# Russia Steel



## SMBHooker (Jan 3, 2008)

So I ran across some Russian Steel cased ammo at Cabela's. I had a hole in my pocket when I left the store....Got 2 boxes at $5.29 a box. 20 in a box of .223. Enough for 2 mags at the range.

Then I started reading about steel ammo and got scared off. From what I've read it sounds like it's harmful to rifling.

Anyone have experienced this? 

Not gonna buy any more but sucks I got 60 rounds of ammo I wasted cash on that I won't throw down rang now.


----------



## MassillonBuckeye (May 3, 2010)

If you are shooting at shooting ranges, many wont let you shoot it.
Gun barrel = Tool Steel. very hard. Ammo casing steel is mild steel. So even if the casing ran down the barrel(it obviously doesn't), it wouldn't hurt it.
Not sure how the bullet casing could affect the barrel rifling but.. Be careful what you believe on the internet. Everyone is a gun expert anymore. Lots of Alternative "facts" floating around these days.

Are you talking about steel jacketed ammo? Thats a little different.


----------



## SMBHooker (Jan 3, 2008)

MassillonBuckeye said:


> If you are shooting at shooting ranges, many wont let you shoot it.
> Gun barrel = Tool Steel. very hard. Ammo casing steel is mild steel. So even if the casing ran down the barrel(it obviously doesn't), it wouldn't hurt it.
> Not sure how the bullet casing could affect the barrel rifling but.. Be careful what you believe on the internet. Everyone is a gun expert anymore. Lots of Alternative "facts" floating around these days.
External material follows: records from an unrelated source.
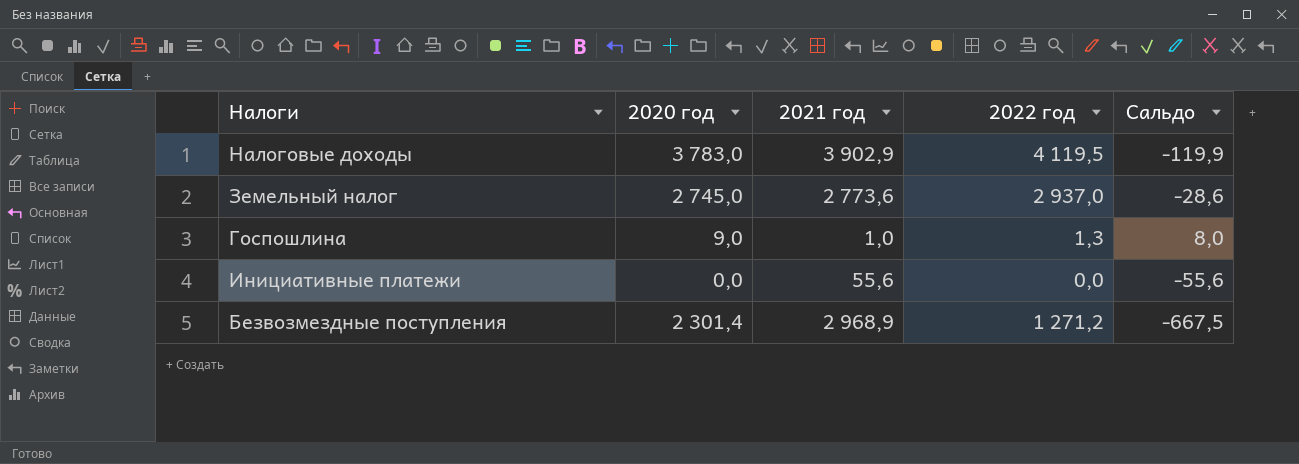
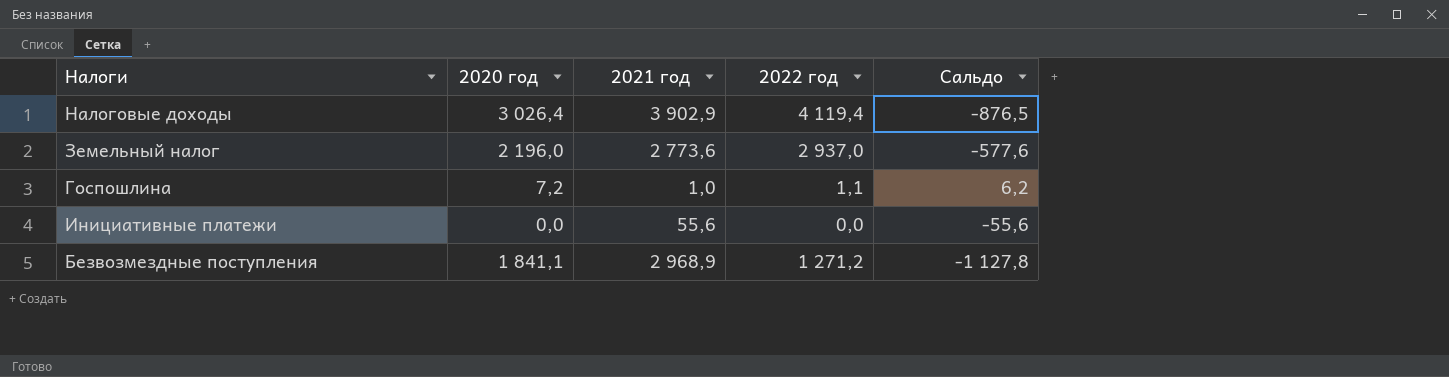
Налоговые доходы | 2020 год: 3 783,0 -> 3 026,4
Налоговые доходы | 2022 год: 4 119,5 -> 4 119,4
Налоговые доходы | Сальдо: -119,9 -> -876,5
Земельный налог | 2020 год: 2 745,0 -> 2 196,0
Земельный налог | Сальдо: -28,6 -> -577,6
Госпошлина | 2020 год: 9,0 -> 7,2
Госпошлина | 2022 год: 1,3 -> 1,1
Госпошлина | Сальдо: 8,0 -> 6,2
Безвозмездные поступления | 2020 год: 2 301,4 -> 1 841,1
Безвозмездные поступления | Сальдо: -667,5 -> -1 127,8

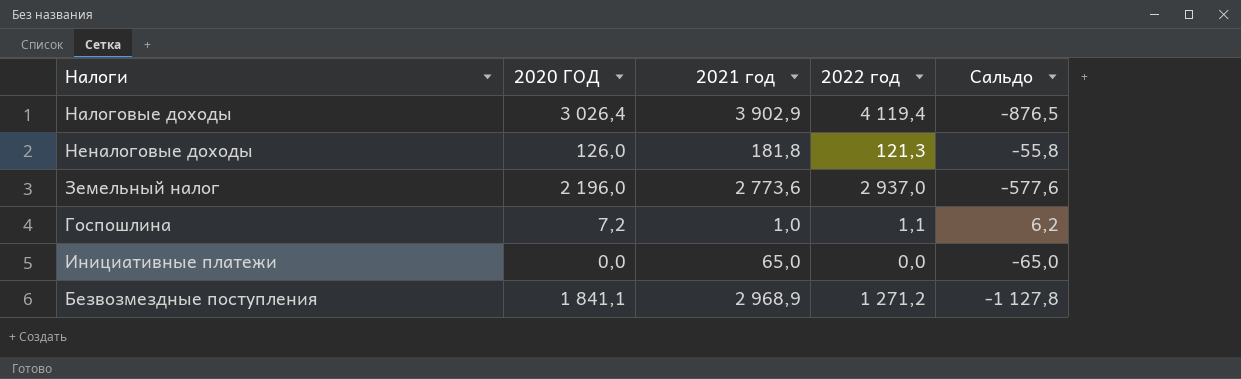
column name: 2020 год -> 2020 ГОД
row Неналоговые доходы: none -> 126,0 | 181,8 | 121,3 | -55,8
Инициативные платежи | 2021 год: 55,6 -> 65,0
Инициативные платежи | Сальдо: -55,6 -> -65,0

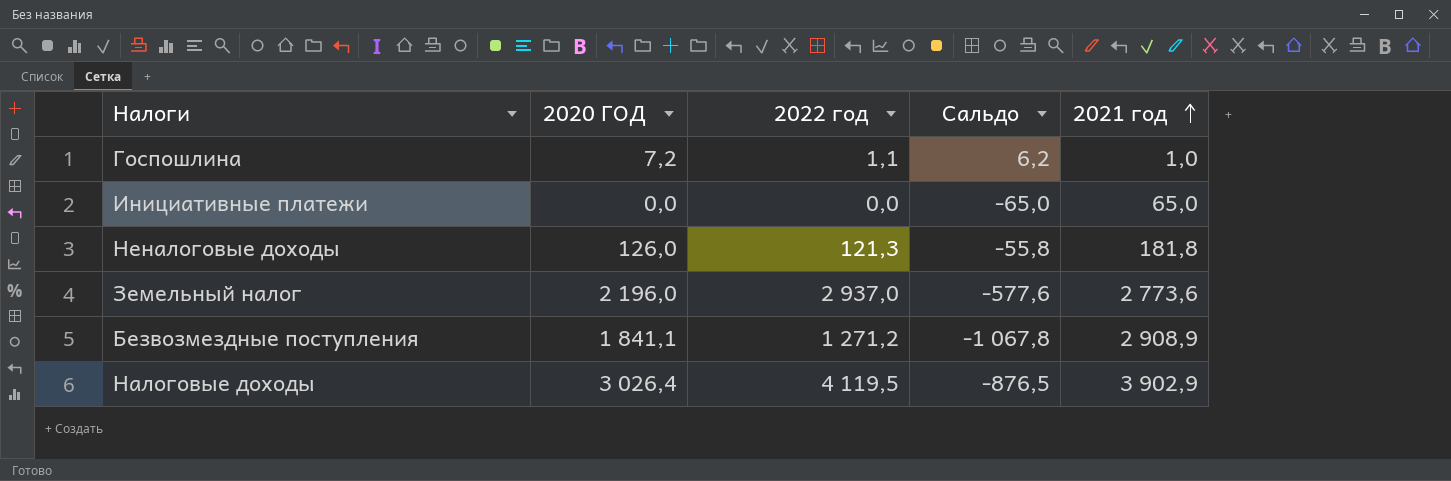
row order: none -> 2021 год ascending
column 2021 год | position: 3 -> 5
Безвозмездные поступления | Сальдо: -1 127,8 -> -1 067,8
Безвозмездные поступления | 2021 год: 2 968,9 -> 2 908,9
Налоговые доходы | 2022 год: 4 119,4 -> 4 119,5

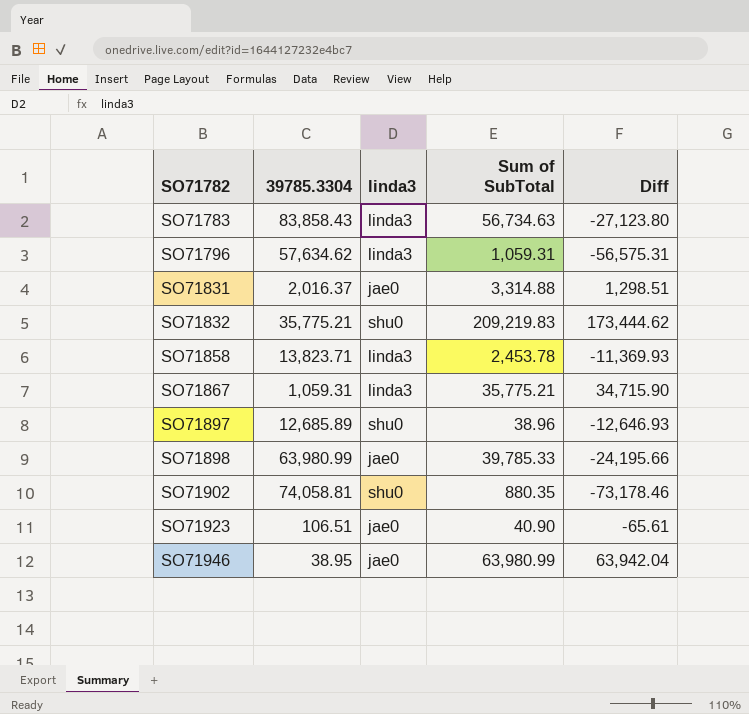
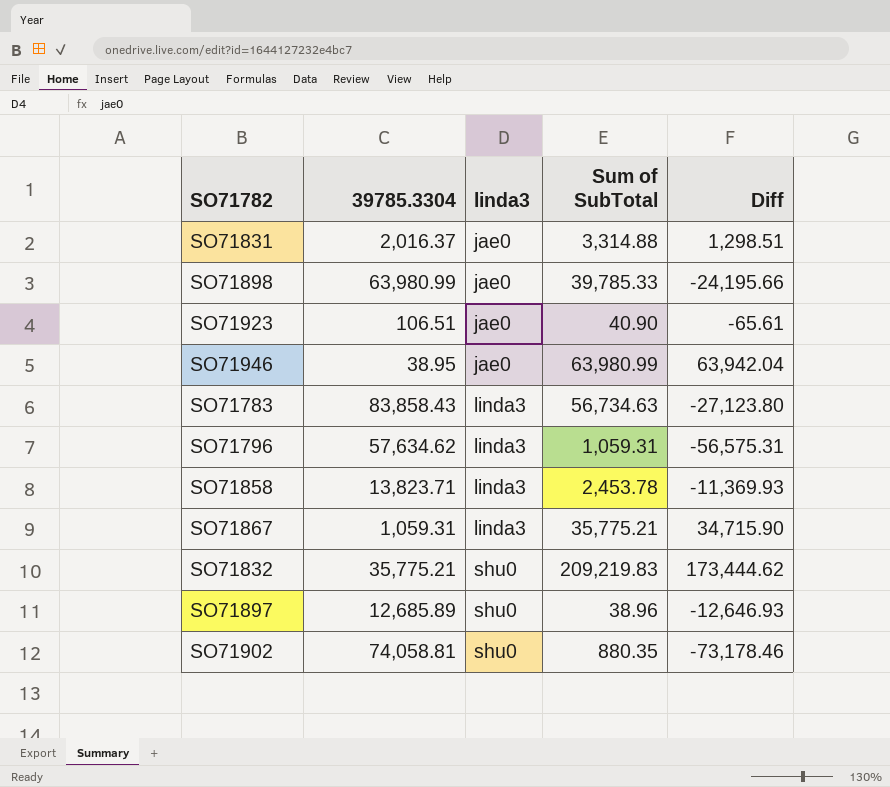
row order: SO71782 ascending -> linda3 ascending

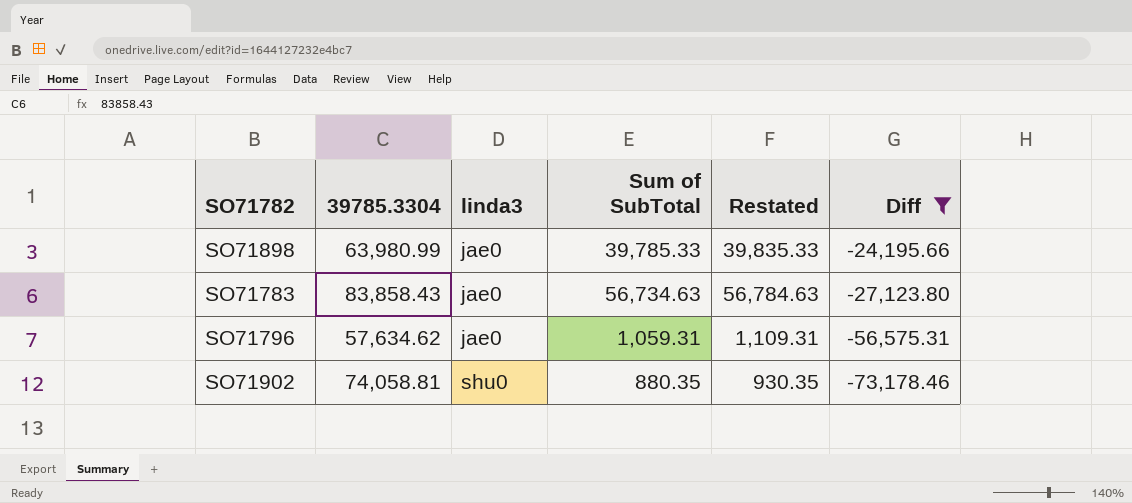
filter: none -> Diff <= -24,195.66
column Restated | formula: none -> [Sum of SubTotal] + 50
SO71783 | linda3: linda3 -> jae0
SO71796 | linda3: linda3 -> jae0

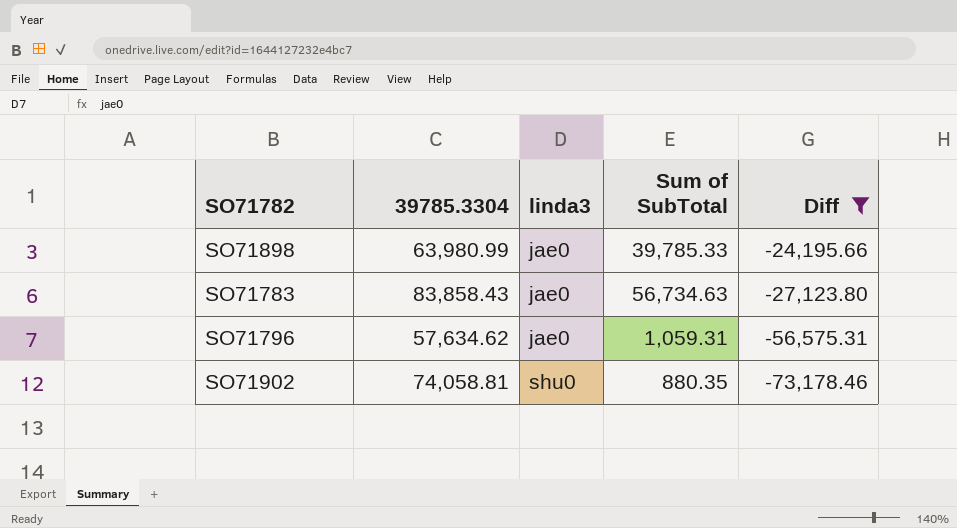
column Restated | formula: [Sum of SubTotal] + 50 -> none

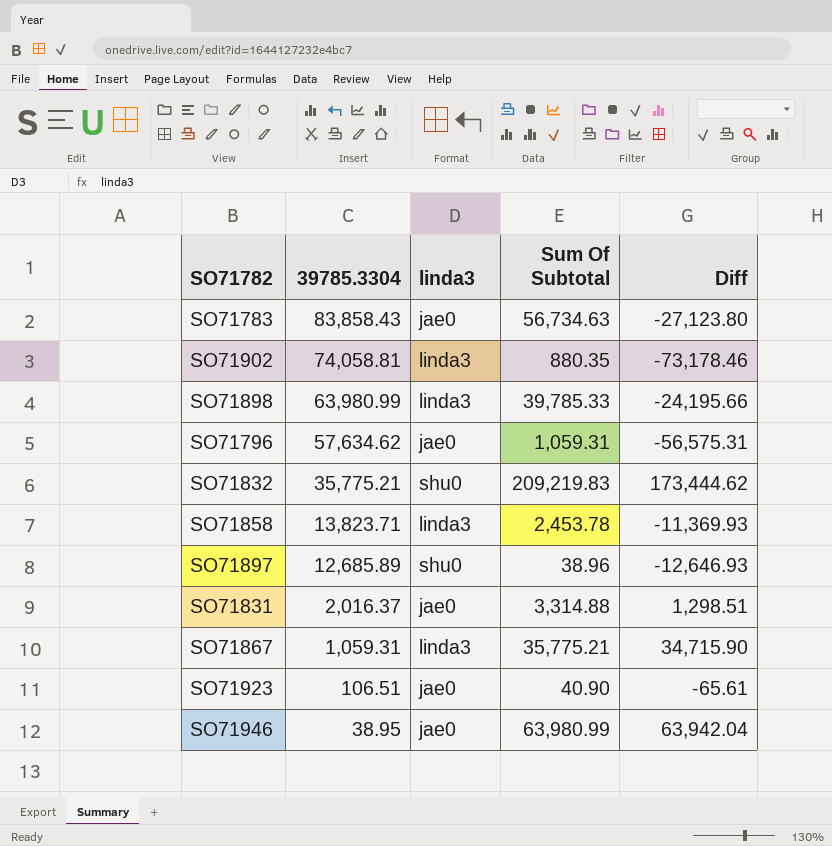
filter: Diff <= -24,195.66 -> none
row order: linda3 ascending -> 39785.3304 descending
column name: Sum of SubTotal -> Sum Of Subtotal
SO71902 | linda3: shu0 -> linda3
SO71898 | linda3: jae0 -> linda3

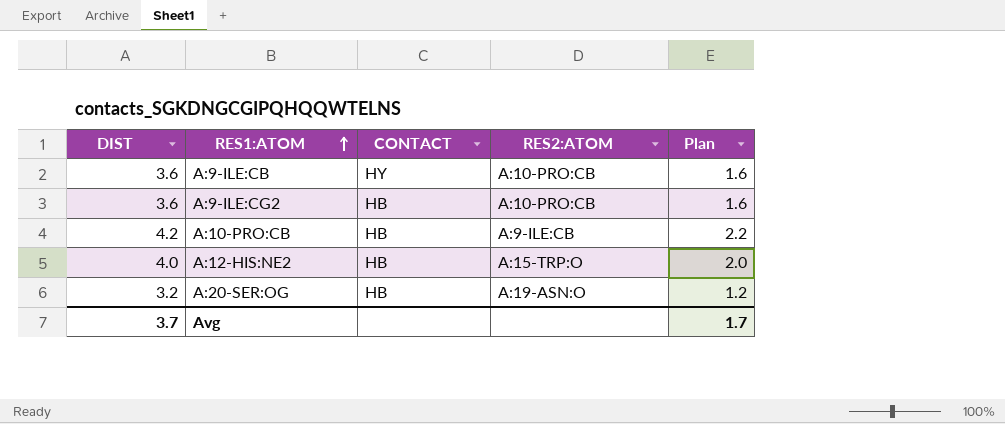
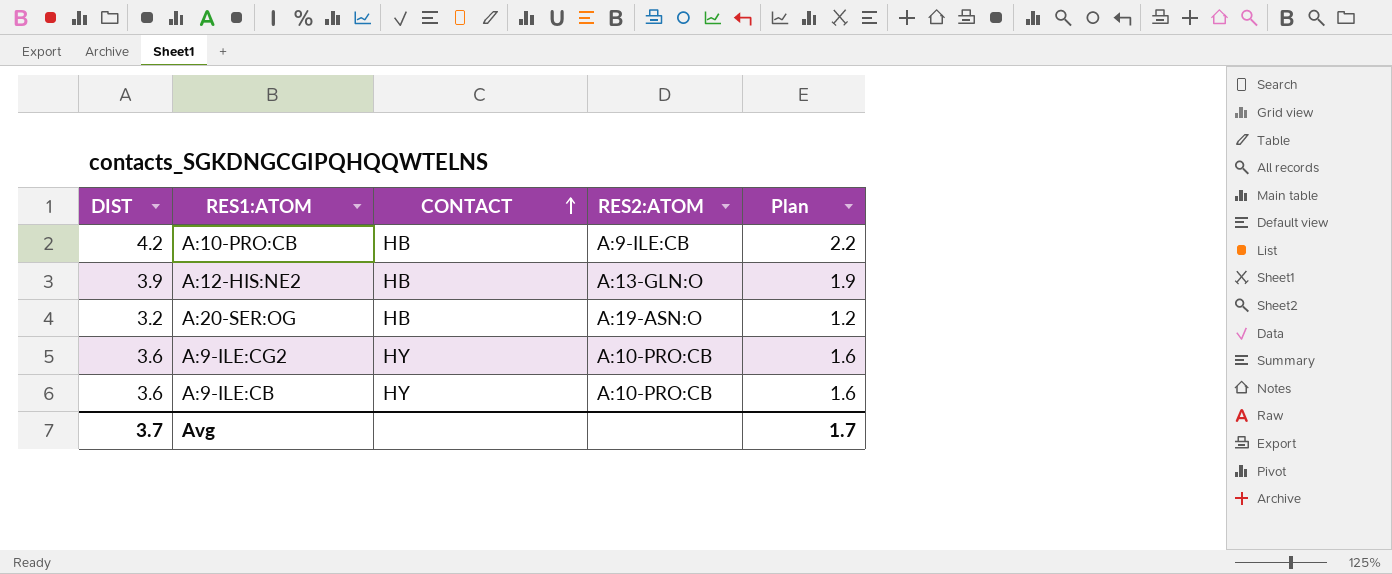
row order: RES1:ATOM ascending -> CONTACT ascending
A:12-HIS:NE2 | DIST: 4.0 -> 3.9
A:12-HIS:NE2 | RES2:ATOM: A:15-TRP:O -> A:13-GLN:O
A:12-HIS:NE2 | Plan: 2.0 -> 1.9
A:9-ILE:CG2 | CONTACT: HB -> HY

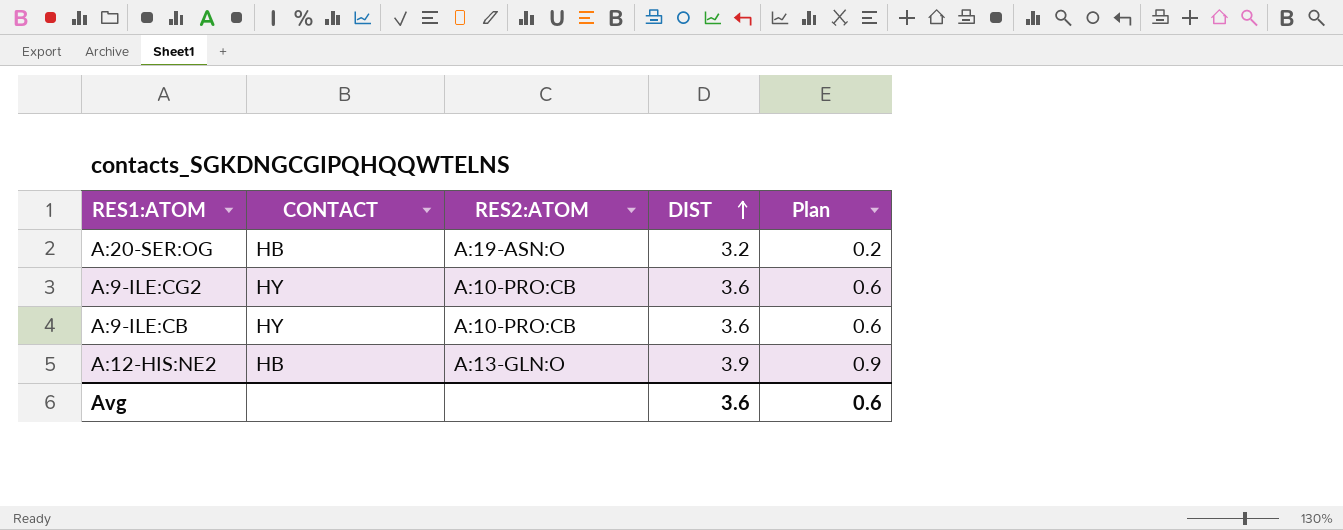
row order: CONTACT ascending -> DIST ascending
column DIST | position: 1 -> 4
column Plan | formula: [DIST] - 2 -> [DIST] - 3
row A:10-PRO:CB: 4.2 | HB | A:9-ILE:CB | 2.2 -> none
Avg | DIST: 3.7 -> 3.6
Avg | Plan: 1.7 -> 0.6

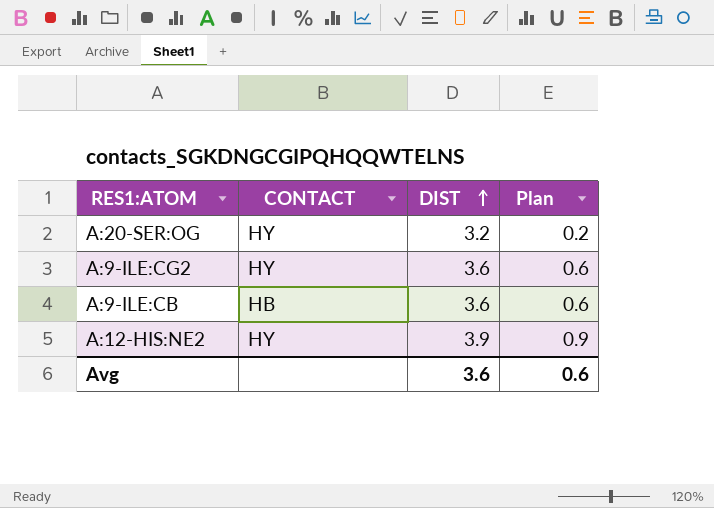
column RES2:ATOM | position: 3 -> none
A:20-SER:OG | CONTACT: HB -> HY
A:9-ILE:CB | CONTACT: HY -> HB
A:12-HIS:NE2 | CONTACT: HB -> HY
I think it's more to do with additives in the powder from what I've read. 

I do however find it hard to find reliable "internet" info concerning firearms.... to actually test these things and really know it..... cost considerable money and time to study munitions.


----------



## MassillonBuckeye (May 3, 2010)

http://www.luckygunner.com/labs/brass-vs-steel-cased-ammo/

some good empirical data on steel or bi-metal jacketed ammo.

"To others, the increased cost of brass cased ammunition isn’t worth it – after all, the Wolf and Brown Bear ammo had very few malfunctions, all things considered. Plus, let’s be honest – in all likelihood, most people will never shoot 10,000 rounds through their AR-15. As a company we would be excited if they did, but the use these rifles saw was far beyond what is likely to be encountered in the real world. So, for many consumers, this test will be justification that buying steel cased ammunition is a sensible decision. In many cases, it is."


----------



## Saugeye Tom (Oct 6, 2010)

DONT DO IT JON


----------



## Drm50 (Dec 26, 2014)

The Russian steel cased ammo won't hurt your rifle. I don't like it because it is dirty burning with
experiences I've had with it. Not the most accurate stuff either. You can shoot it, but make sure
you clean barrel good afterwards. I have no idea of priming compounds or powder they use. They
could be corrosive, besides being dirty. 40 rds through gun will not hurt it, I just wouldn't make
a practice of buying it.


----------



## lastv8 (Oct 11, 2004)

Barrels are cheap, my ar eats it like candy.


----------



## tm1669 (Apr 27, 2007)

Russian steel ammunition has corrosive salts in the primer compound. 
It corrosive so it will damage barrels if not cleaned but its really no big deal to clean it out. 
A few patches soaked with Windex (with ammonia) will get all the salts out. Then clean and oil the bore as usual. 
Just dont forget!


----------



## tm1669 (Apr 27, 2007)

Just for information its not only Russian steel case ammo that has corrosive primers. Most surplus stuff up through the late 50's does also. Its almost all brass cased.


----------